===== THE INPUT =====

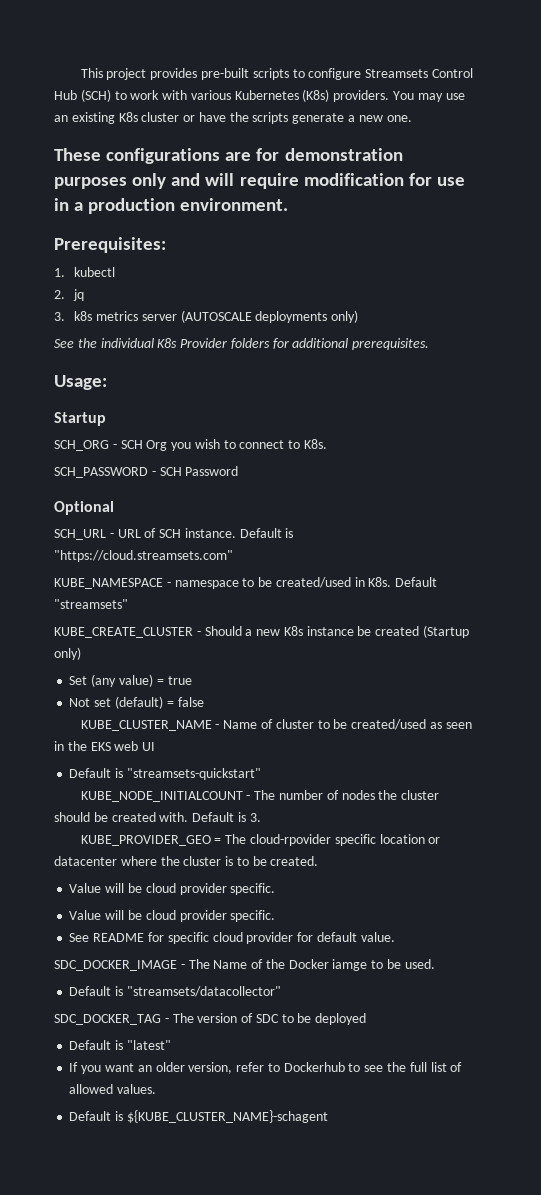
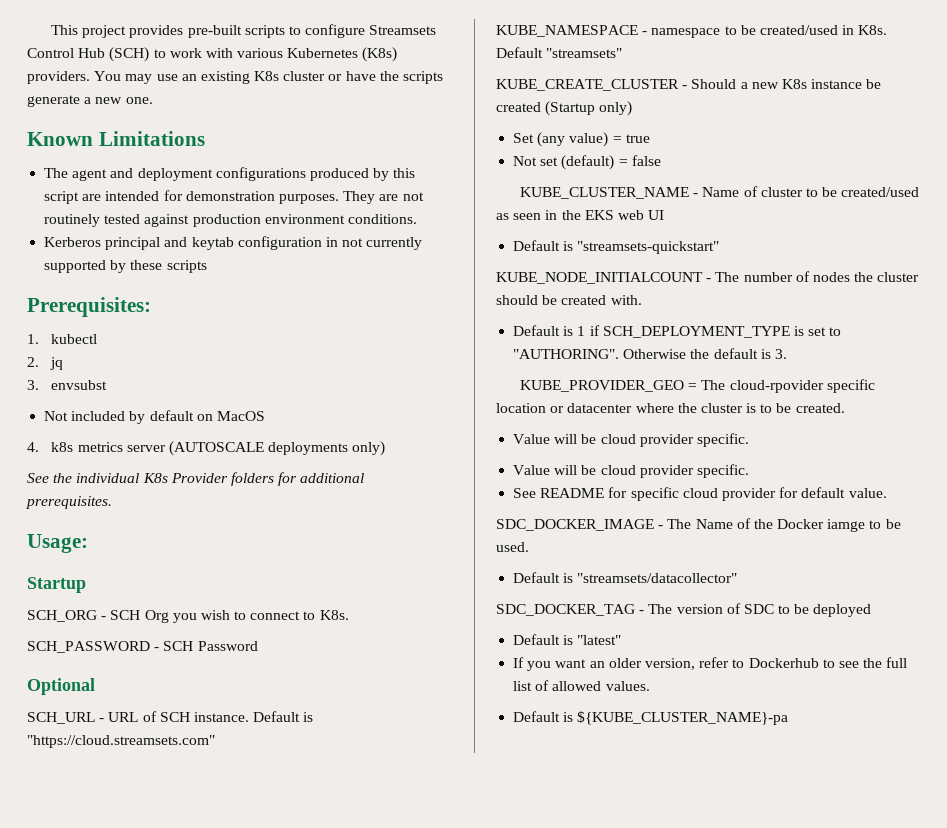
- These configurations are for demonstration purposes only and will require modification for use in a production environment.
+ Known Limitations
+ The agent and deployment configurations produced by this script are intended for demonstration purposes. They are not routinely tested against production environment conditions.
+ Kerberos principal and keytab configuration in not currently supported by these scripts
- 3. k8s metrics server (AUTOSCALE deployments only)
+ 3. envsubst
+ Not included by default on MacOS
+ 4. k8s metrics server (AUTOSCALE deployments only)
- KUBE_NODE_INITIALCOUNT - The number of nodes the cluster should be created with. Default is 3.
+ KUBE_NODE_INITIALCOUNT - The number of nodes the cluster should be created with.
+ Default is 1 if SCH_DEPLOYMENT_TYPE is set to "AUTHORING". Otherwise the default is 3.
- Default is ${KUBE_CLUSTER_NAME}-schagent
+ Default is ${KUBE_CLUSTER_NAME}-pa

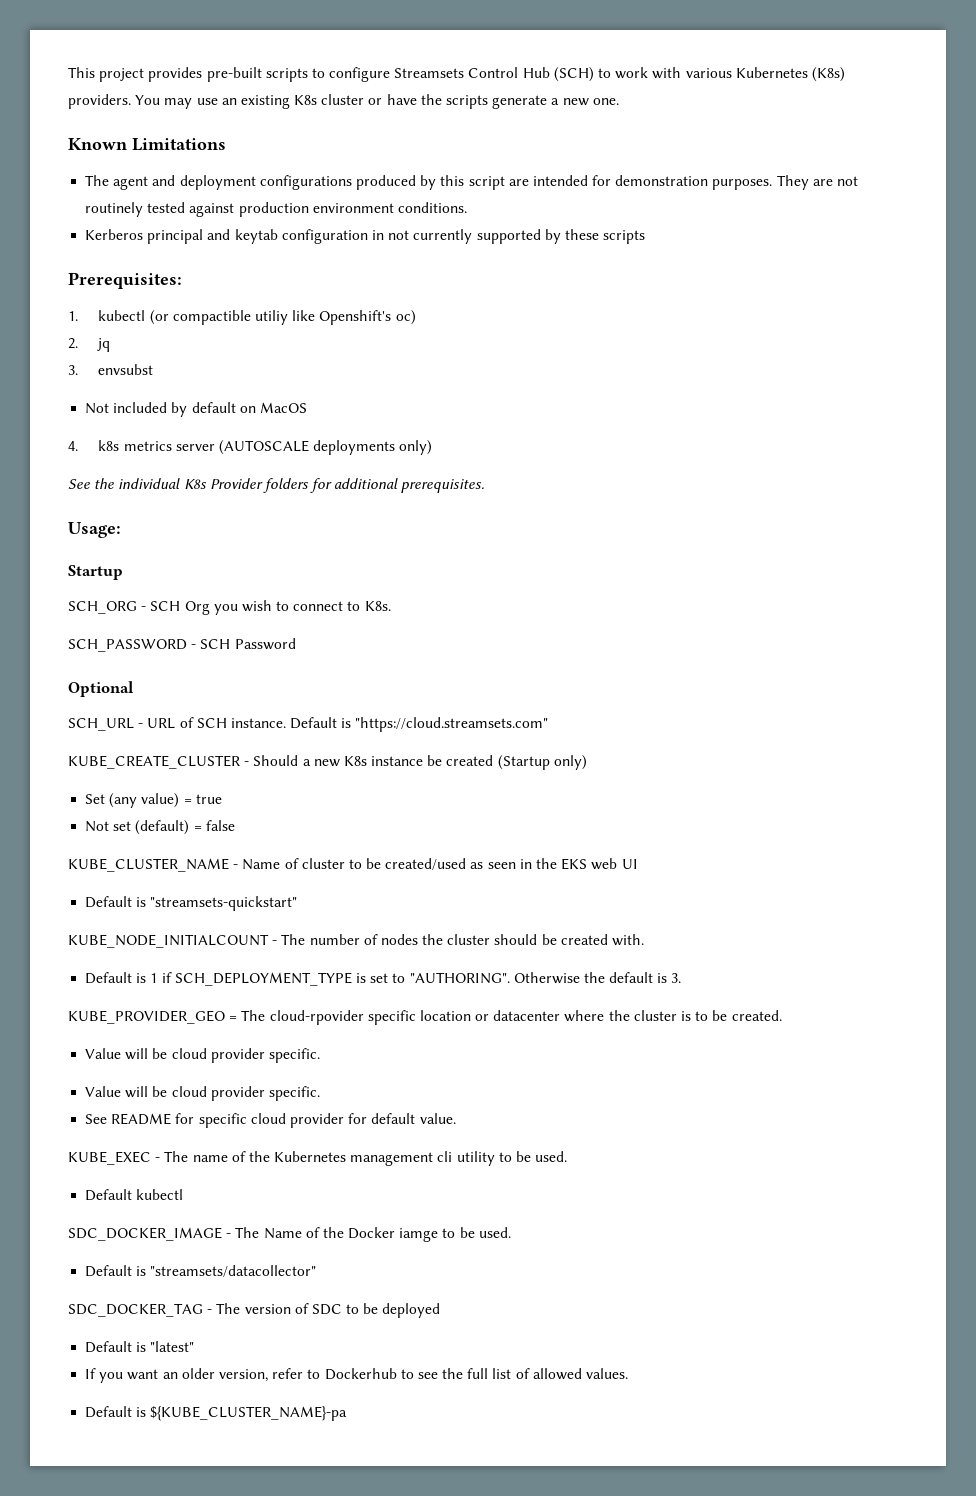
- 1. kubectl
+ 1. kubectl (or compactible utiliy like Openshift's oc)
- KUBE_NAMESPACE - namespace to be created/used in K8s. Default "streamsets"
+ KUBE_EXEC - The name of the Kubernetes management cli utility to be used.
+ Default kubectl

=====
===== THE INPUT =====

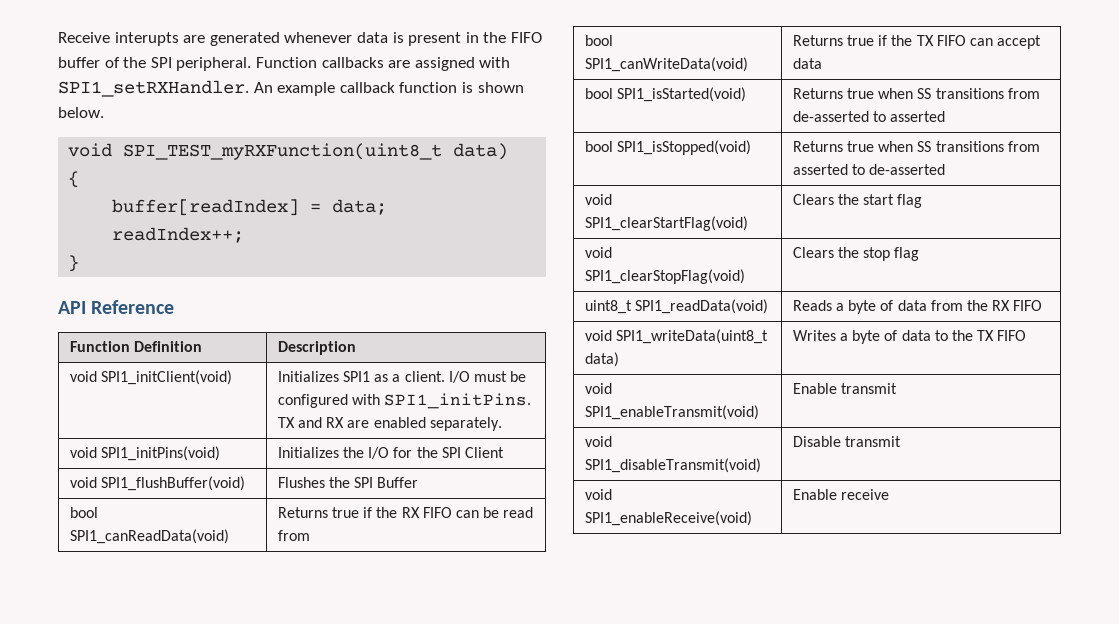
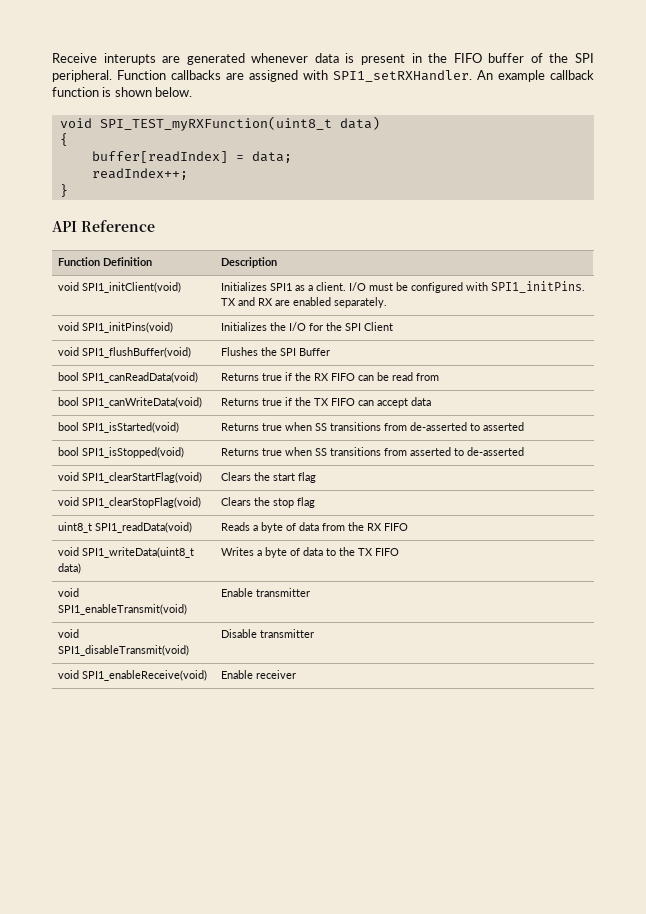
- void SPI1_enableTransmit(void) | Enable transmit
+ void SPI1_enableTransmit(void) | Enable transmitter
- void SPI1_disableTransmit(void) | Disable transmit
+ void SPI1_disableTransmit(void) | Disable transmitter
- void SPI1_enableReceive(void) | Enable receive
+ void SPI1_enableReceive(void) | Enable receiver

=====

• WHAT NEEDS TO BE DONE:
For the listing above, print only the lines starting at the line containing "- void SPI1_enableReceive(void)" and ending at the line containing "SPI1_enableReceive(void) | Enable receiver", exactly, both included.

• ANSWER TO THIS PROBLEM:
- void SPI1_enableReceive(void) | Enable receive
+ void SPI1_enableReceive(void) | Enable receiver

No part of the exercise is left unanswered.